Kaplan-Meier survival analysis, restricted cubic spline (RCS) model, and Cox proportional hazard models were employed to estimate the correlation between the RAR index and the outcome. The RCS model was constructed using ​four knots, positioned at the ​5^th, ​35^th, ​65^th, and ​95^th percentiles of the RAR distribution. Additionally, modifications were made across multiple models. To prevent model overfitting caused by multicollinearity among variables, the variance inflation factors (VIF) were calculated. All VIF values were determined to be below five, indicating minimal multicollinearity and ensuring the stability and reliability of the model estimates. The multivariate models contained prognostic variables that were clinically significant. Model 1 was unadjusted, model 2 was adjusted for age, sex, and ethnicity, while model 3 was adjusted for a comprehensive set of factors including age, sex, ethnicity, weight, mean blood pressure, heart rate, respiratory rate, temperature , bicarbonate levels, anion gap, platelet count, neutrophil count, monocyte count, myocardial infarct, AKD, metastatic solid tumor, congestive heart failure, dementia, cancer, anemia, hematological tumor, SAPS II, SOFA, CCI, RRT, ECMO, ventilation, vasopressor use and levels of glucose, potassium, chloride ion, Cr, BUN, and SpO₂. The results’ consistency was evaluated using interaction and stratified analyses.

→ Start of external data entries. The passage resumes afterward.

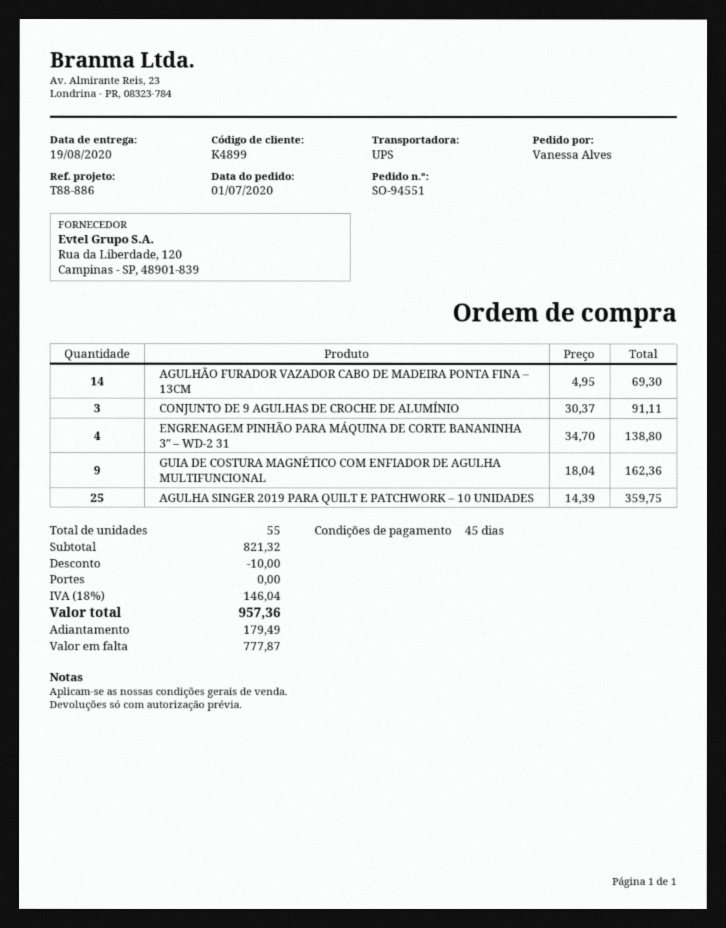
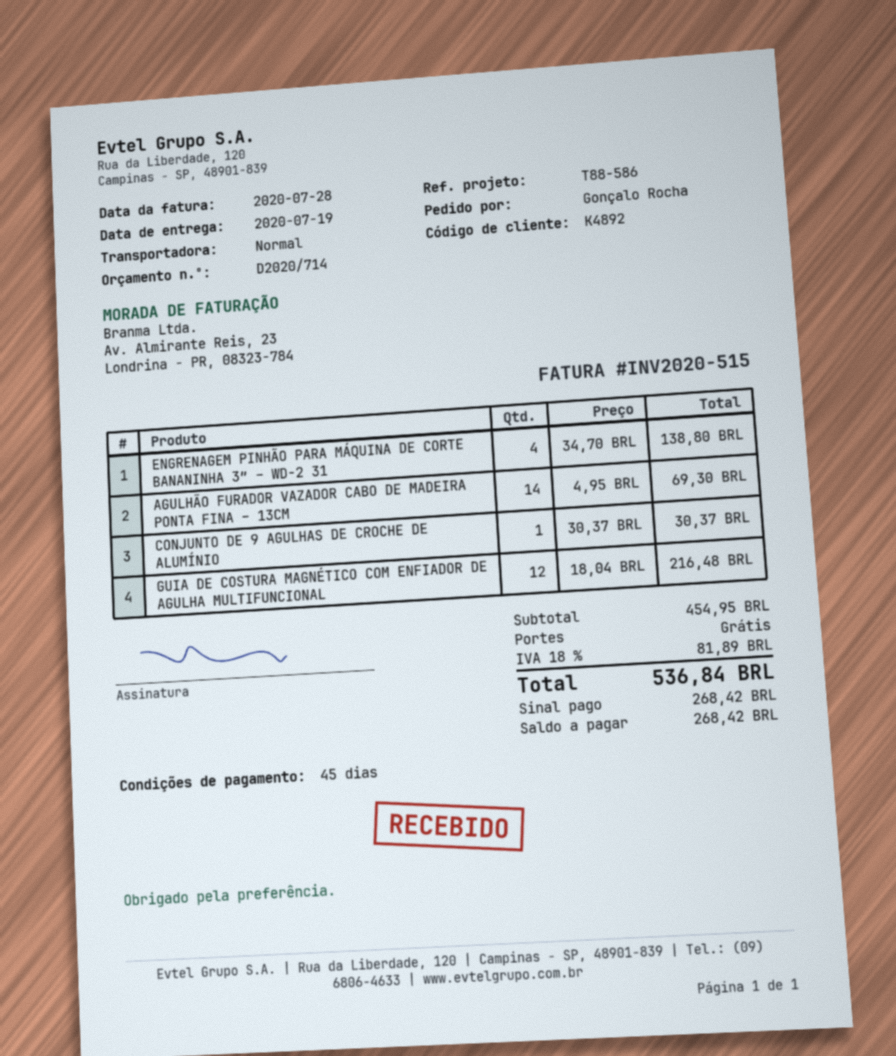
delivery date: 2020-08-19 -> 2020-07-19
customer number: K4899 -> K4892
reference: T88-886 -> T88-586
ordered by: Vanessa Alves -> Gonçalo Rocha
shipping method: UPS -> standard
CONJUNTO DE 9 AGULHAS DE CROCHE DE ALUMÍNIO: 3 x 30.37 = 91.11 -> 1 x 30.37 = 30.37
GUIA DE COSTURA MAGNÉTICO COM ENFIADOR DE AGULHA MULTIFUNCIONAL: 9 x 18.04 = 162.36 -> 12 x 18.04 = 216.48
AGULHA SINGER 2019 PARA QUILT E PATCHWORK – 10 UNIDADES: 25 x 14.39 = 359.75 -> none
subtotal: 821.32 -> 454.95
discount: 10.00 -> none
tax: 18% = 146.04 -> 18% = 81.89
total: 957.36 -> 536.84
deposit: 179.49 -> 268.42
balance: 777.87 -> 268.42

Lastly, a 70% training to 30% testing ratio was used to randomly divide the entire population into training and testing subsets. A prediction model utilizing RAR was developed in the training set to forecast one-year mortality in COPD patients. We plotted the time-dependent receiver operating characteristic (ROC) curve by evaluating the RAR model’s predictive performance at various time points. The established RAR model’s prediction abilities were compared to those of the RDW and ALB models within the testing set using the C-index.

Data analysis was conducted using the R version 4.2.3 and SPSS 30.0 IBM (International Business Machines Corporation). Double-sided p values < 0.05 were considered statistically significant in all analyses.

RESULTS

Overall, this study included data pertaining to 2,379 individuals from the MIMIC-IV database (Figure 1), with a median age of 71.75 years. The average length of stay in the ICU was 2.93 days, the average length of hospital stay was 9.73 days, and the one-year follow-up mortality rate was 41.4% (Table 1).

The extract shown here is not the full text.